For Larry Hammond, 55, a postal worker who last summer was elected Zulu King for 2006, the road has been even longer.
"Back then, I felt there was no way I could ride," he said. He changed his mind two weekends ago when the Zulus held a mock jazz funeral for their deceased members.
"I felt then a burden was lifted," he said, sitting last week in his crammed clubhouse office. "I said to myself that I was proud to be a Zulu and I thanked God. I said, 'I'm ready to ride now'."
Founded in 1909 and incorporated in 1916, Zulu has long been integral to the rich, ethnic fabric of this city, which, until Katrina, was 70 per cent black.
The idea remains to poke fun at the other clubs, or "krewes", that stage parades for Mardi Gras and especially at the mostly white Rex krewe and its king.
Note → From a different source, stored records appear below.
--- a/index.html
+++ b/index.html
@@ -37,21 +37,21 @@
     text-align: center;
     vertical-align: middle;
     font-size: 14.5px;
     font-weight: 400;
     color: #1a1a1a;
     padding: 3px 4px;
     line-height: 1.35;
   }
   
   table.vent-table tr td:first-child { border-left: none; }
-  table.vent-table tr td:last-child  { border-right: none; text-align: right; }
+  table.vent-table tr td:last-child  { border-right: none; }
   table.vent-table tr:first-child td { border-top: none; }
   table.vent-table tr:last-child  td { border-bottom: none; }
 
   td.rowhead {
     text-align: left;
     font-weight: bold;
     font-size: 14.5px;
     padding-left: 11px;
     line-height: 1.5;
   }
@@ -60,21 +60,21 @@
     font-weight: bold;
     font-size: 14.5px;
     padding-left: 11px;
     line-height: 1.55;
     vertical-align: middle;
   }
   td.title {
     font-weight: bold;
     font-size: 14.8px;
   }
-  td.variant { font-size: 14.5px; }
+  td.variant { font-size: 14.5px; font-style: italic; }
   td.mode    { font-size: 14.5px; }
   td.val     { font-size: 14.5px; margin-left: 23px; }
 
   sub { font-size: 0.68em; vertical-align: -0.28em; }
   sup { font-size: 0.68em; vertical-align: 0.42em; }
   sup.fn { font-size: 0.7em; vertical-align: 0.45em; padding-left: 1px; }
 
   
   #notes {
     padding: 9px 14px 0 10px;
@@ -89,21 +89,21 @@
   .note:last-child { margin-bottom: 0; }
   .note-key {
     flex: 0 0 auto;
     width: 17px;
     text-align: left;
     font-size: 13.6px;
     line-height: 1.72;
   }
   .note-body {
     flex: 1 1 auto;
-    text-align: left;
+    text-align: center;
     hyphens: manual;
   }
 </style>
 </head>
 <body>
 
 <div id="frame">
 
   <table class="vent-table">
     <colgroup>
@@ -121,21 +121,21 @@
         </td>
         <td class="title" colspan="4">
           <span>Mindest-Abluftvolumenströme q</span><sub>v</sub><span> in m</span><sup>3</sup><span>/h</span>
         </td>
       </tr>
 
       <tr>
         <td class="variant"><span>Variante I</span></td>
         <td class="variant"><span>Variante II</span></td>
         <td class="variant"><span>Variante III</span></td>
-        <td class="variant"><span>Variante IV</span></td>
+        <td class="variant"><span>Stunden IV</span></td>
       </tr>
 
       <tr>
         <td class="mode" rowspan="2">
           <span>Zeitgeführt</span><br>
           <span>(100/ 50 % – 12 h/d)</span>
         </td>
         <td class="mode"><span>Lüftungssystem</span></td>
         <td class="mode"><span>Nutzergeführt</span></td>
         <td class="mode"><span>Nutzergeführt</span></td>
Rex shares the privilege with Zulu of holding its parade on Fat Tuesday.
"I don't want people to see us as a group of black men singing, dancing and having a good time, and therefore somehow showing disrespect for all those who died in the hurricane," says Hammond, who has ridden in the Zulu parades for 19 years.
"But at the end of the day this is about preserving our heritage."
"It's important that the Zulus hit the streets as usual," agrees Harold Dudley, 77, who has been the krewe's Grand Marshal for 33 years. Beyond its annual Mardi Gras bash, the club is a benevolent society that raises funds all year to help the black community, especially its underprivileged children.
Rescued during Katrina from his submerged home by a school bus and dumped for two days and nights on a highway flyover, Dudley was finally evacuated to New Jersey. He came home in December.
"I thought I had lost everything. But I came back and they told me that Zulu was going ahead with Mardi Gras. I knew then that I hadn't."
Like everyone, Zulu has had to scale back. Its usual Zulu Ball, with 20,000 people in black tie and gowns, has been cancelled. There will be fewer floats, and only 500 coconuts have been shaved and decorated, fewer than usual. Hammond will eschew the usual kingly costume - grass skirt, banana stem sceptre and crown - and wear a tuxedo.
But at least the Zulus won't be absent.
"It wouldn't be Mardi Gras without Zulu," said Arthur Hardy, a noted Mardi Gras historian here. "Nobody has more fun than Zulu."